Open tigrannajaryan opened 2 days ago

tigrannajaryan commented 2 days ago

As existing stable signals in Otel mature we are likely to see the need to evolve these signals such that new APIs are added to them first in unstable form and then are stabilized. We currently don't have any guidance on how this should be achieved and here is for example a case where an attempt to add an experimental implementation becomes difficult because language maintainers would like to have a stable spec before accepting an implementation, however we have a chicken and egg problem here since we don't allow the spec to stabilize before there are implementations in several languages.

I believe we need to come up with a process that explains how these experimental additions to existing stable APIs are done in the spec and in the language implementations. One possible way is to leverage the recently added (but not widely used in the spec) more granular maturity levels. Language implementations will likely also need to find a way to bring unstable additions to existing signals (some implementations already have this ability, e.g. Java).

This issue is a request for comments: language maintainers and spec sponsors please tell what you think about the need for such guidance and if you have ideas please make proposals.

cc @open-telemetry/technical-committee @open-telemetry/spec-sponsors

mx-psi commented 2 days ago

I think this is going to be significantly different depending on the language and the tools available there.
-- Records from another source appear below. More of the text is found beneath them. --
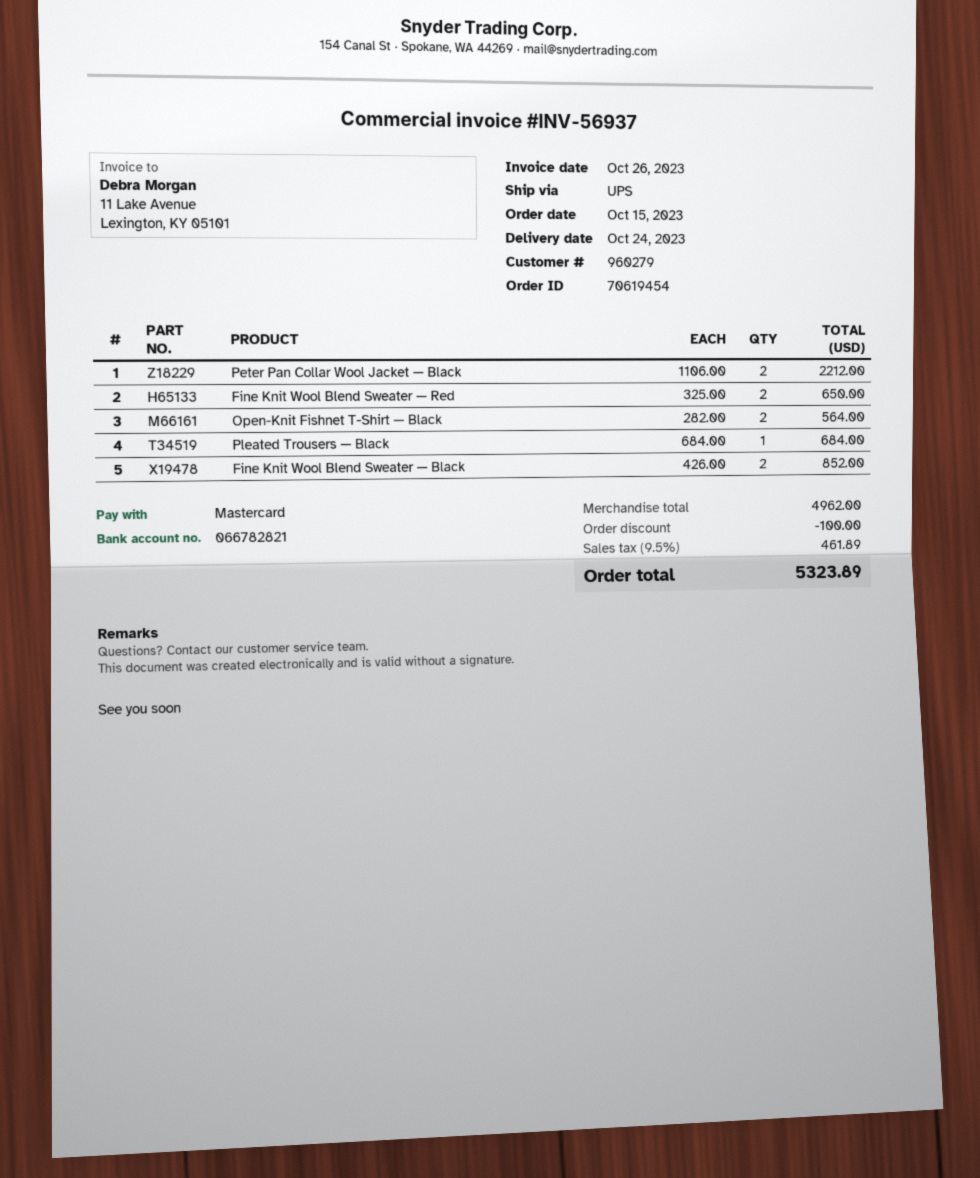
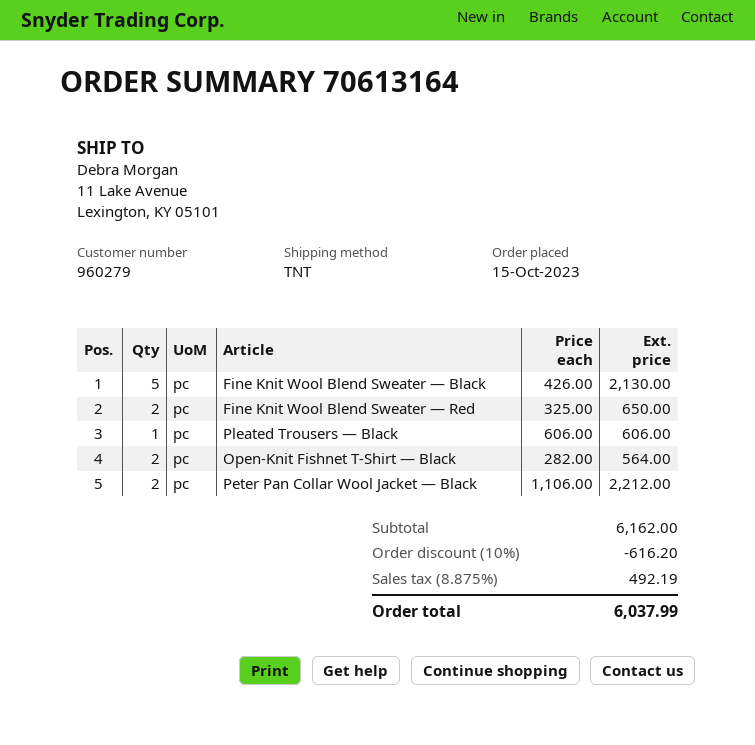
order number: 70619454 -> 70613164
shipping method: UPS -> TNT
Pleated Trousers — Black: 1 x 684.00 = 684.00 -> 1 x 606.00 = 606.00
Fine Knit Wool Blend Sweater — Black: 2 x 426.00 = 852.00 -> 5 x 426.00 = 2130.00
subtotal: 4962.00 -> 6162.00
discount: 100.00 -> 616.20
tax: 9.5% = 461.89 -> 8.875% = 492.19
total: 5323.89 -> 6037.99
For example, Rust features are typically used for this kind of experimental APIs while Golang build tags (the closest equivalent concept in Go) are not typically used in this fashion in the Go ecosystem and may be stranger to use for end-users.

For Go in particular the Collector SIG may be able to provide ideas here, e.g. the recent work on adding profiling as well as part of the 1.0 work has involved a lot of "figuring out how to isolate experimental bits from other parts already marked as 1.0/scheduled to be marked as 1.0". Some tools we have used are optional interfaces that may be implemented by a struct that is presented through a more generic interface (e.g. component.Host is the generic interface while componentstatus.Reporter is the concrete, experimental one) or re-exporting the API of internal packages into two different modules (one stable, one experimental, a simple example here is the constants in pipeline vs the ones in componentprofiles). For some of this work we have collaborated with @dmathieu so I am sure the Go SIG is aware of this, but maybe we can put this into writing :)

jack-berg commented 2 days ago

@tigrannajaryan does this belong in opentelemetry-specification?

tigrannajaryan commented 2 days ago

@tigrannajaryan does this belong in opentelemetry-specification?

I thought this is not just a spec issue but also impacts language implementations. We can move to the spec if you feel that's a better place for this discussion.

jack-berg commented 2 days ago

No strong preference - just wasn't sure if it was intentional.

dmathieu commented 1 day ago

I agree with @mx-psi that the behavior really depends on the language, and what it offers. Go is rather strict there. An interface can't add a new method, that'd be a breaking change for any implementations of that interface (the Go API solved that with embedded/trace/noop interfaces, but that can't be done for the SDK). So we have to implement new interfaces that define the new behavior (see the WIP OnEnding implementation).

In Ruby for example, it's easy to make new interface methods a trivial change with the use of respond_to (see their implementation of OnEnding).

While we can definitely provide some guidance or ideas, this is so dependent on the language that it seems difficult to provide a general way things should be done.